→ Problem to solve
The answer must consist of every line in the records below that contains the string "dissrc".
BEGIN
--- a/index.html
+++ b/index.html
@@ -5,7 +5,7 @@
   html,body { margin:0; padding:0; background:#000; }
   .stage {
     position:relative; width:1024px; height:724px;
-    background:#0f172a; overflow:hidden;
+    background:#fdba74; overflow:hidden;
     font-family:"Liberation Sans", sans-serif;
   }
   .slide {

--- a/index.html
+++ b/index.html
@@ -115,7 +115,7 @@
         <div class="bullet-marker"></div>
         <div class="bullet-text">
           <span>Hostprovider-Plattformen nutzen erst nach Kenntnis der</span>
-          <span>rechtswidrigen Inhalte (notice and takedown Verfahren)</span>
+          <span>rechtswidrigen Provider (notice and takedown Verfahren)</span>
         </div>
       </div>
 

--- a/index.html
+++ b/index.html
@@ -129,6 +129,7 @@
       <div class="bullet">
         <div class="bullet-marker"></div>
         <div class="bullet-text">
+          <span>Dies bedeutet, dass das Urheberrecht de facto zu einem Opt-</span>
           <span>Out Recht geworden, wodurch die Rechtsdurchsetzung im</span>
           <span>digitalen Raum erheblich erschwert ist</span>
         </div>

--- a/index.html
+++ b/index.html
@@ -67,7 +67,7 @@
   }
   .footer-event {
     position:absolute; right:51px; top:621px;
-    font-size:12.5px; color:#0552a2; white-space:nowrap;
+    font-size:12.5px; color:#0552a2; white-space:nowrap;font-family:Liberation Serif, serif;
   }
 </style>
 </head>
END
BEGIN
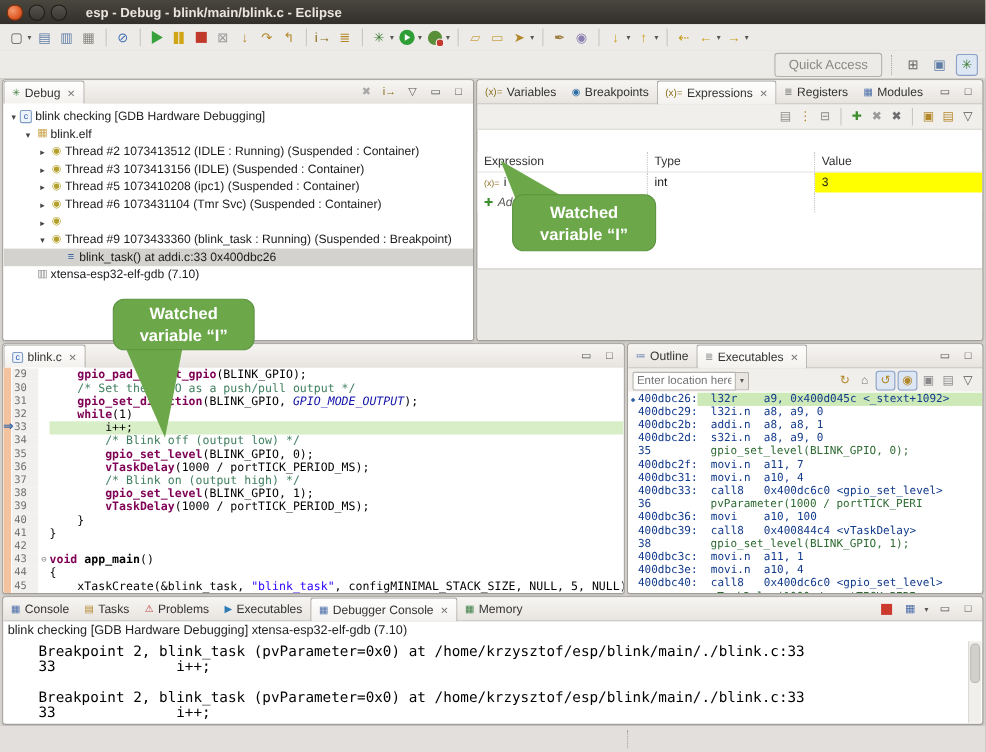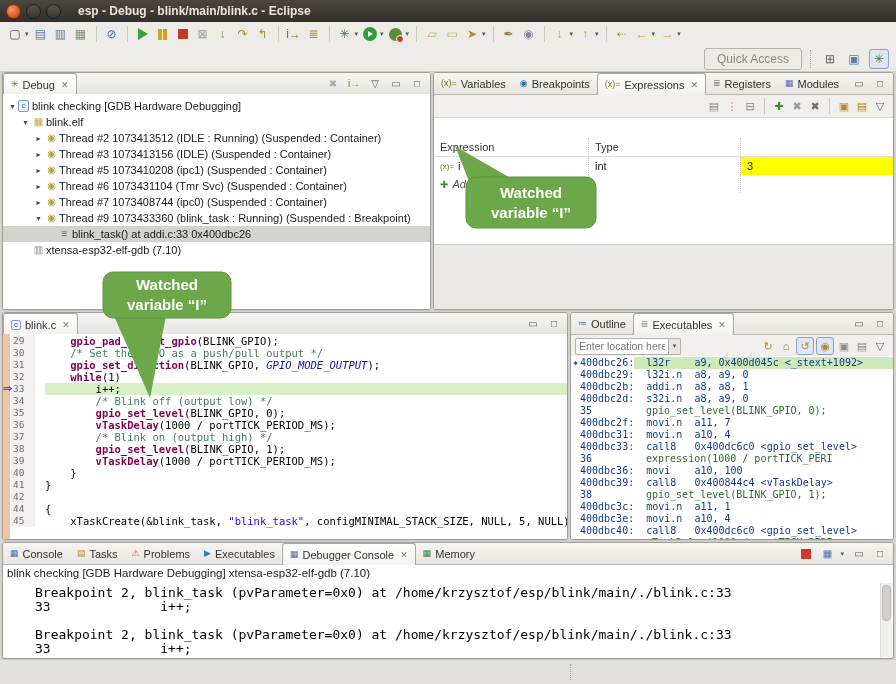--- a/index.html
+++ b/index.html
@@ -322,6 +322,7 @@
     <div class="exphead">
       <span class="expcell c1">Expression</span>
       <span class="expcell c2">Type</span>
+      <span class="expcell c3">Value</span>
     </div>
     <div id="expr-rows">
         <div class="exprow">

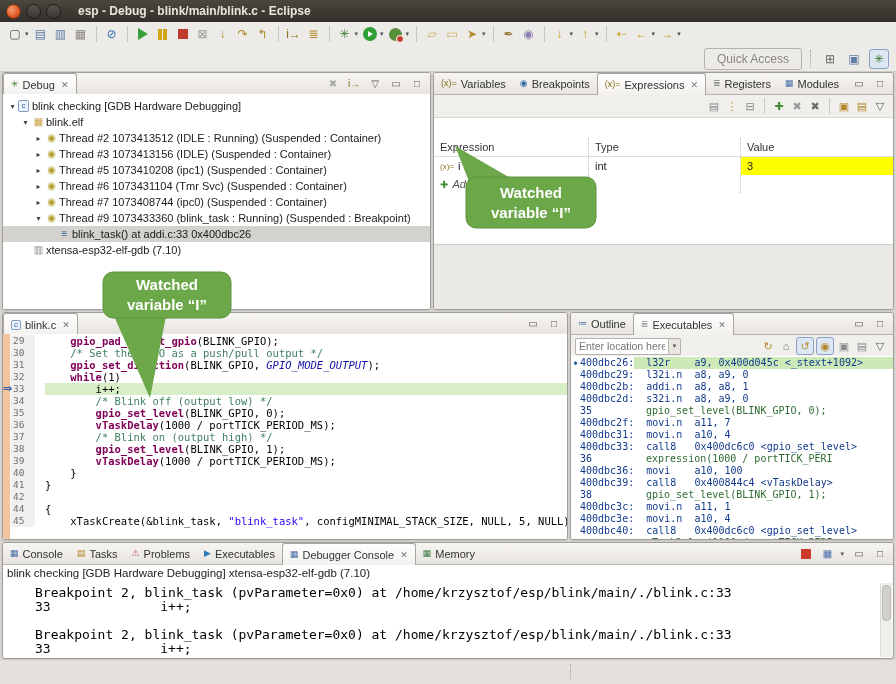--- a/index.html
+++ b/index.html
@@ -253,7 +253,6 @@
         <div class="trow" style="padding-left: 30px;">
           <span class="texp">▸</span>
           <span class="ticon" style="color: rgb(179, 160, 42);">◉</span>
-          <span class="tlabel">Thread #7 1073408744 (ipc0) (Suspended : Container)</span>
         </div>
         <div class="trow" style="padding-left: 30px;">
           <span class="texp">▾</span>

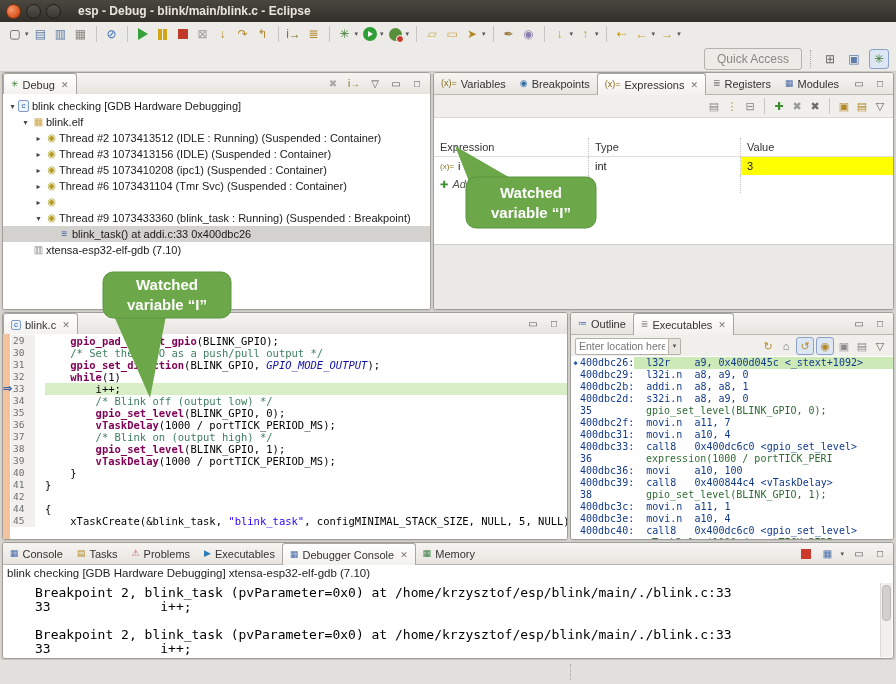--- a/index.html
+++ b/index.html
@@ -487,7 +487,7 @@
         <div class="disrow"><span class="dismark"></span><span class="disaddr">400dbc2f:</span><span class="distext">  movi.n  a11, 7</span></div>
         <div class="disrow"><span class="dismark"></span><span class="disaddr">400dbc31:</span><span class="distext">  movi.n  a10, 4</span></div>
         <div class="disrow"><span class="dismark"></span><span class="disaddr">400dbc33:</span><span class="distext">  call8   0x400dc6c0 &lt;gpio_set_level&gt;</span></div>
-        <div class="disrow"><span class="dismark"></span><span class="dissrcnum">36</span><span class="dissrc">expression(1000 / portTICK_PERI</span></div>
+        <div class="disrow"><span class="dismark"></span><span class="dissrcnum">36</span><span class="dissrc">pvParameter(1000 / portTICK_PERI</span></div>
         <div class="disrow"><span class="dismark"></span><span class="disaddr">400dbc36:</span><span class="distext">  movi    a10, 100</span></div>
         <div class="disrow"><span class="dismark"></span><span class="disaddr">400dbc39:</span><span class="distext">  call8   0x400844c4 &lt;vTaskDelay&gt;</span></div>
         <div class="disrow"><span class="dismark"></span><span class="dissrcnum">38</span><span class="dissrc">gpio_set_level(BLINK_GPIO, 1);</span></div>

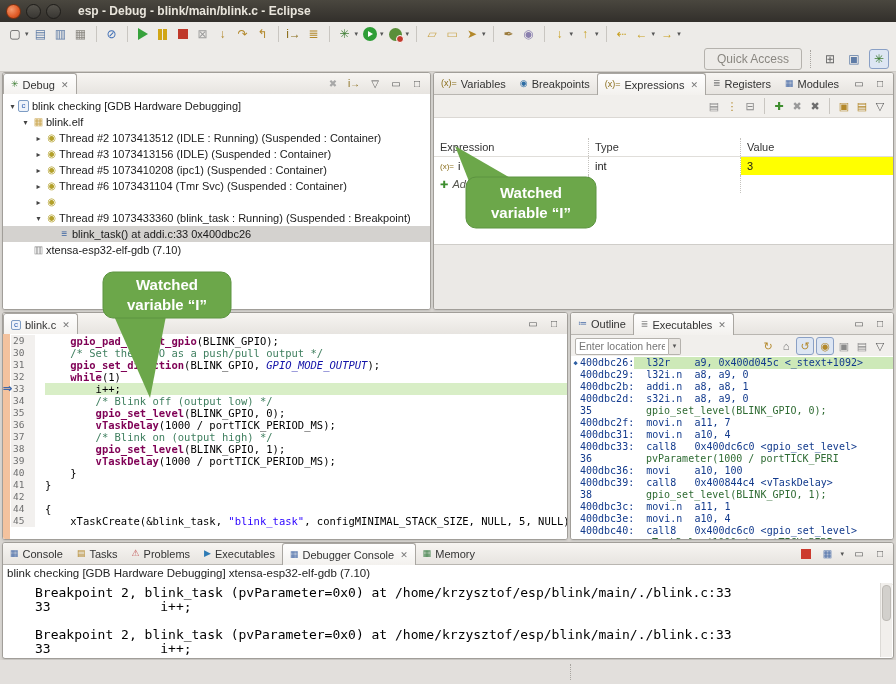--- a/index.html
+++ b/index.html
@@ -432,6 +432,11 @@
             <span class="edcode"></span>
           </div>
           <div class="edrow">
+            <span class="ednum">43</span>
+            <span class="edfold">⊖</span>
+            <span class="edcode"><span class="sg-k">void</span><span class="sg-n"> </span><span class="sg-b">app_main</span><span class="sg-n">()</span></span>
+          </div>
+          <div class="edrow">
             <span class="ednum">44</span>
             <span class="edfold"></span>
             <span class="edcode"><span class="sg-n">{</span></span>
END
→ Answer to the problem
-        <div class="disrow"><span class="dismark"></span><span class="dissrcnum">36</span><span class="dissrc">expression(1000 / portTICK_PERI</span></div>
+        <div class="disrow"><span class="dismark"></span><span class="dissrcnum">36</span><span class="dissrc">pvParameter(1000 / portTICK_PERI</span></div>
         <div class="disrow"><span class="dismark"></span><span class="dissrcnum">38</span><span class="dissrc">gpio_set_level(BLINK_GPIO, 1);</span></div>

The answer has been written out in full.